The proposed energy plan and its implementation would create more problems than solutions, more questions than answers. And the biggest open question: How much will it cost?
To this basic question, the governor isn’t providing an answer. Almost two full years since the Administration first introduced the plan, they have yet to release cost estimates. One can readily surmise the delay has to do with the enormous financial toll this plan will have on every property owner, renter, business, school, hospital, farm and individual in this state.
While the governor has refused to put a price tag on this debacle, others have crunched the numbers. The picture it paints isn’t pretty and certainly not affordable.
Affordable Energy for New Jersey (AENJ), a coalition of some of the most influential labor and business groups in the state, estimates taxpayers will be on the hook for $525 billion in new costs. Even in a state known for some of the highest taxes in the nation, the total is stunning. No wonder the governor and his administration lack the openness to discuss the plan’s costs.
The sad reality is the fiscal drain imposed by the governor’s proposed energy plan will only exacerbate our tax burden as costs, both direct and indirect, mount.
Electric bills are calculated to skyrocket by $155 billion, and meeting the mandate for electric vehicles could exceed $176 billion, AENJ estimates.
The governor’s plan to restrict the use of natural gas and fuel oil, and mandate the reliance on electricity in homes, apartments and commercial buildings would require the installation of new heating units, water heaters and appliances, as well as the upgrade of electric services.

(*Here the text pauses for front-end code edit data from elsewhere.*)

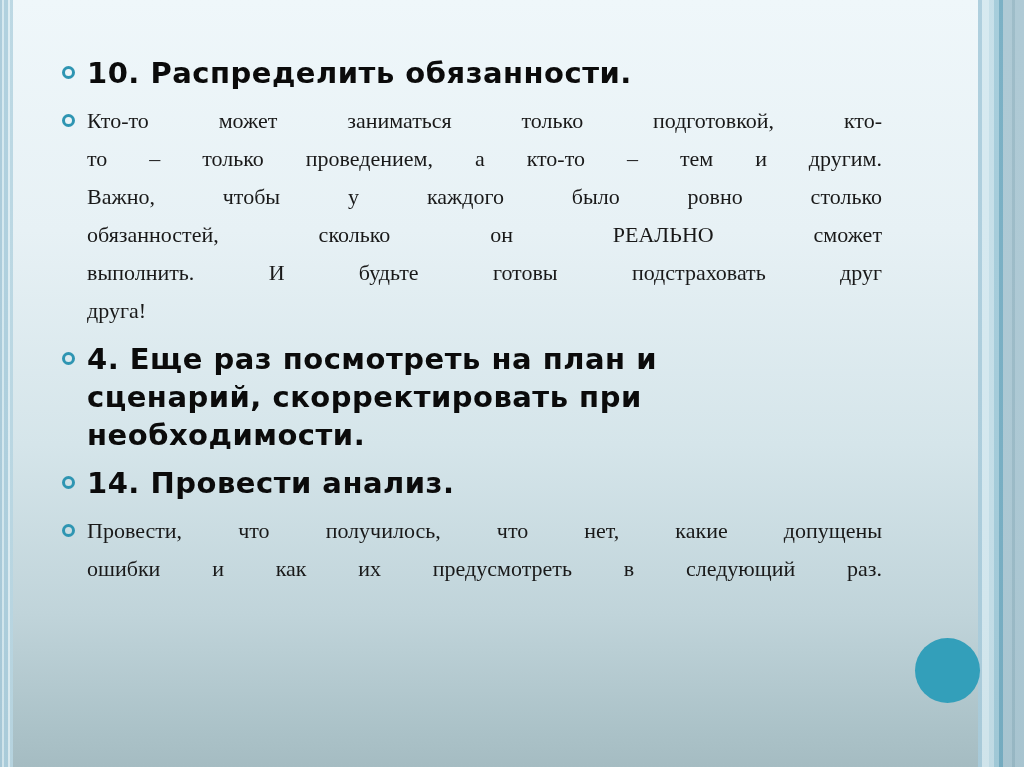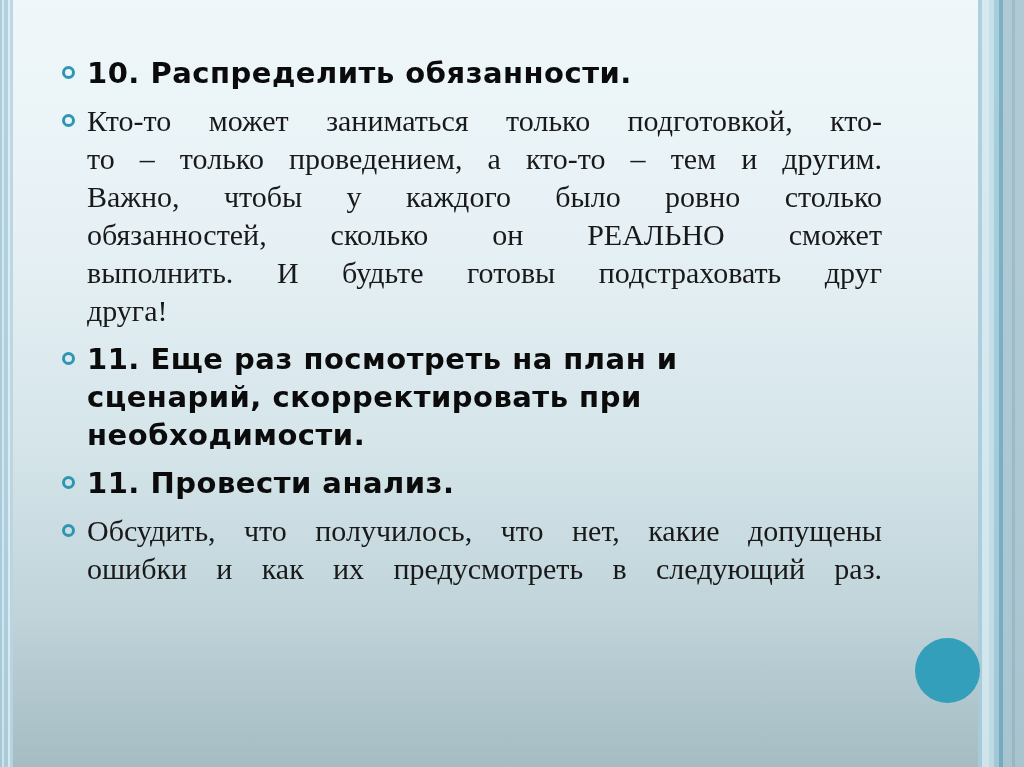"Кто-то может заниматься только" li.paragraph .item-text { font-size: 30px -> 22px }
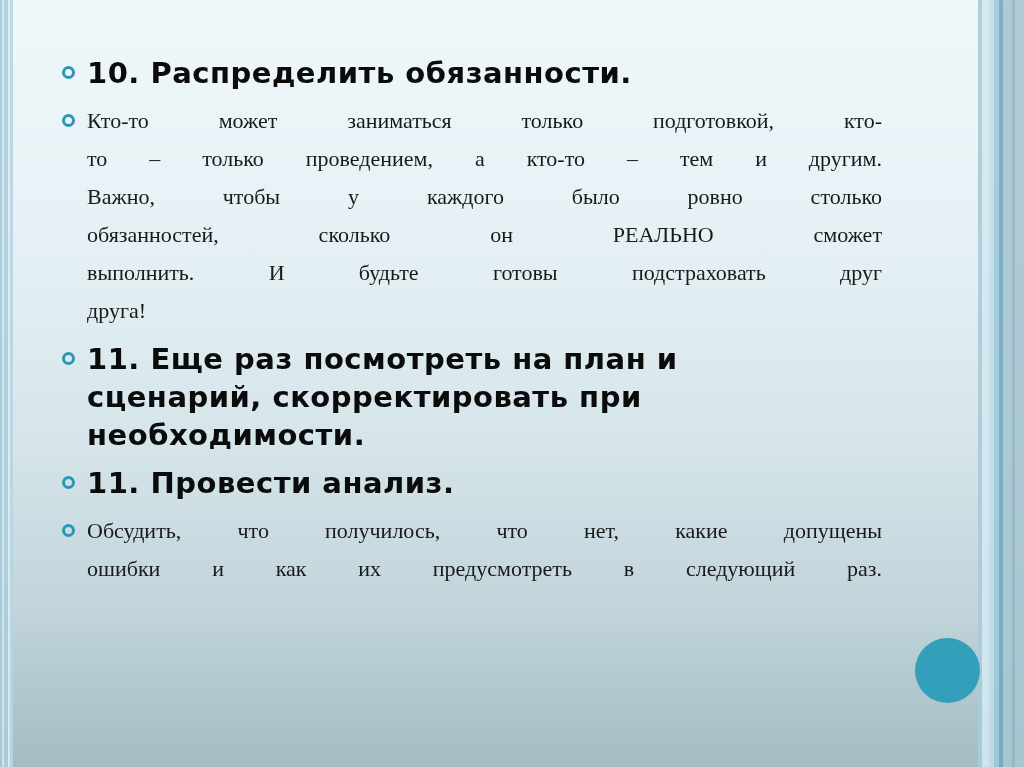"11. Еще раз посмотреть на" span.item-text { text: 11 -> 4 }
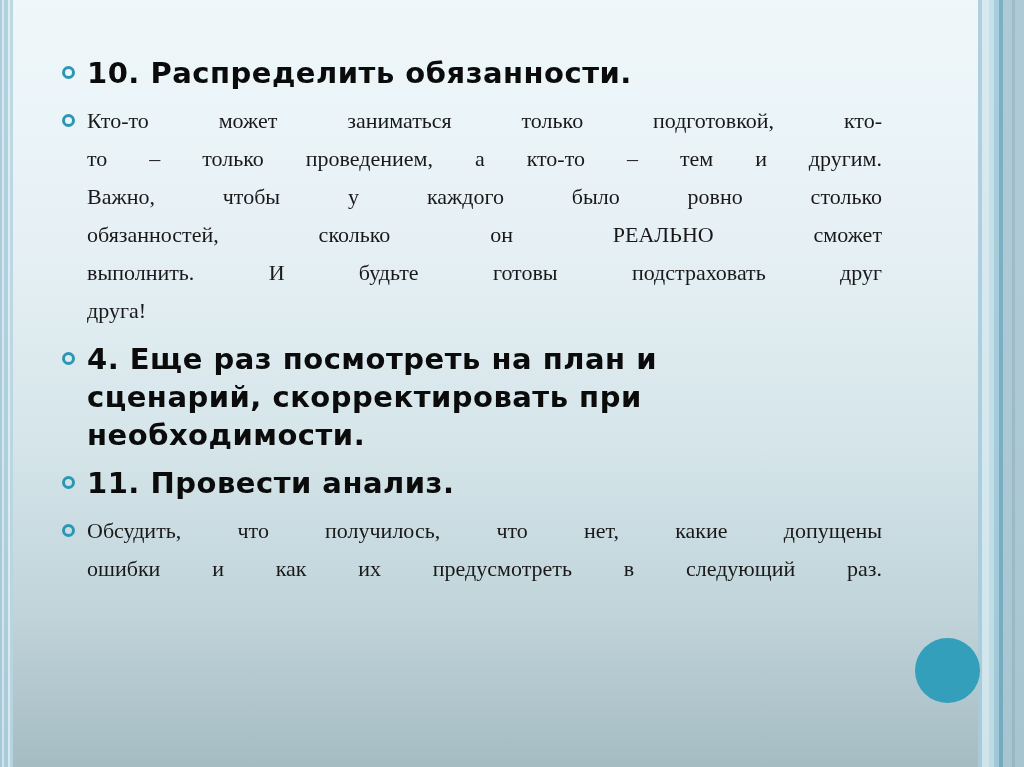"11. Провести анализ." span.item-text { text: 11 -> 14 }
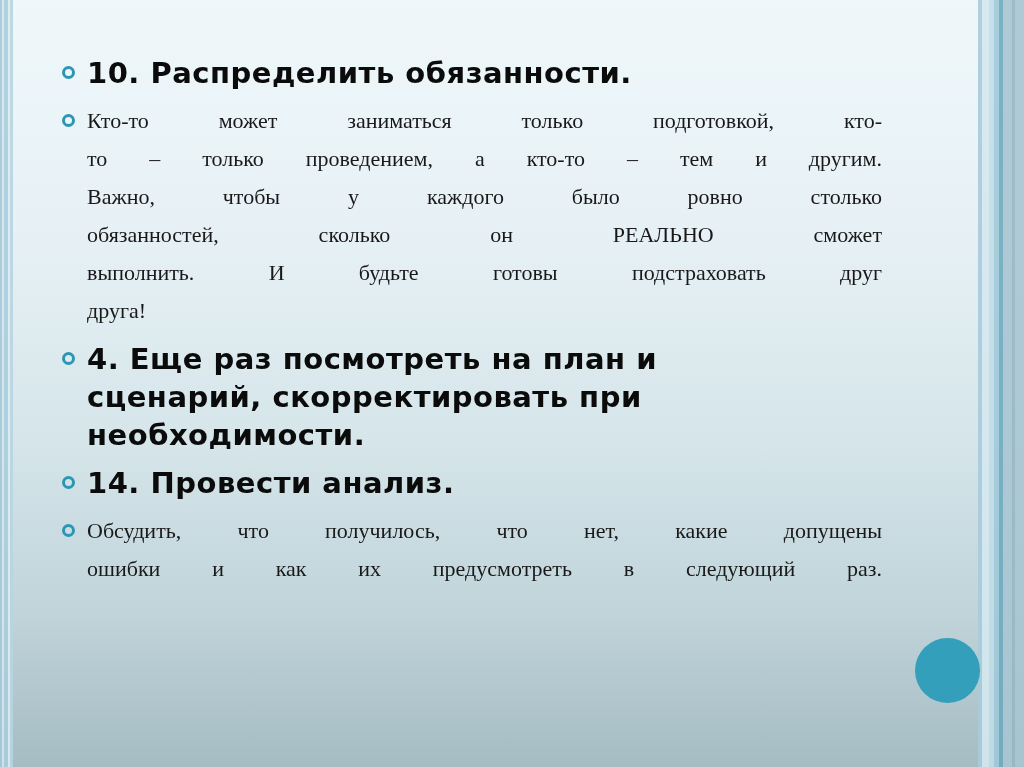"Обсудить, что получилось, что нет," span.item-text { text: Обсудить -> Провести }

The cost estimate of $20,000 per household to convert to electric heat may be conservative.
The Consumer Energy Alliance — the leading U.S. consumer advocate in support of affordable, reliable energy for working families, seniors, and businesses — reported that New Jersey residents using natural gas saved more than $21 billion in the last 15 years. The average family is paying almost $900 less per year than 2008, PSE&G says.
With carbon emissions at their lowest level in 33 years, according to federal environmental data, and the ongoing effort by the natural gas, propane, and fuel oil industries to transition to low or no carbon output, the governor’s obsession with full electrification is even more baffling.
New Jersey would be best served by an “all of the above” energy policy that encourages a hearty mix of various energy sources without unnecessary limitation. Such a policy would also be less strenuous on our electric grid.
The firm truth is the governor’s proposed EMP is overly aggressive and simply not grounded in economic reality. The giant leaps into the future, as mandated by the plan, exceed the capabilities of electric production and renewable power such as solar and wind capacity, especially considering that, at present, around 90 percent of energy production in NJ comes from just two sources – nuclear power and natural gas.
The draft EMP ignores the efficiency and affordability of the existing infrastructure and efforts underway to decarbonize from green hydrogen to Bioheat.
Most troubling, the governor’s plan disregards the impact of a significantly burdensome cost increase on families’ budgets. So let’s just call it what it is – a massive ‘green’ energy tax on every man, woman, and child in the state.
It’s time for Governor Murphy to leave wonderland behind. New Jersey can enact a comprehensive, “all of the above” energy policy that is truly attainable, affordable, and still be environmentally conscious. It can only be achieved if we operate in reality.
State Senator Steve Oroho represents New Jersey’s 24th Legislative District, which includes Sussex County and parts of Warren and Morris counties. Senator Oroho currently serves as the Senate Republican Budget Officer and is the incoming Senate Minority Leader.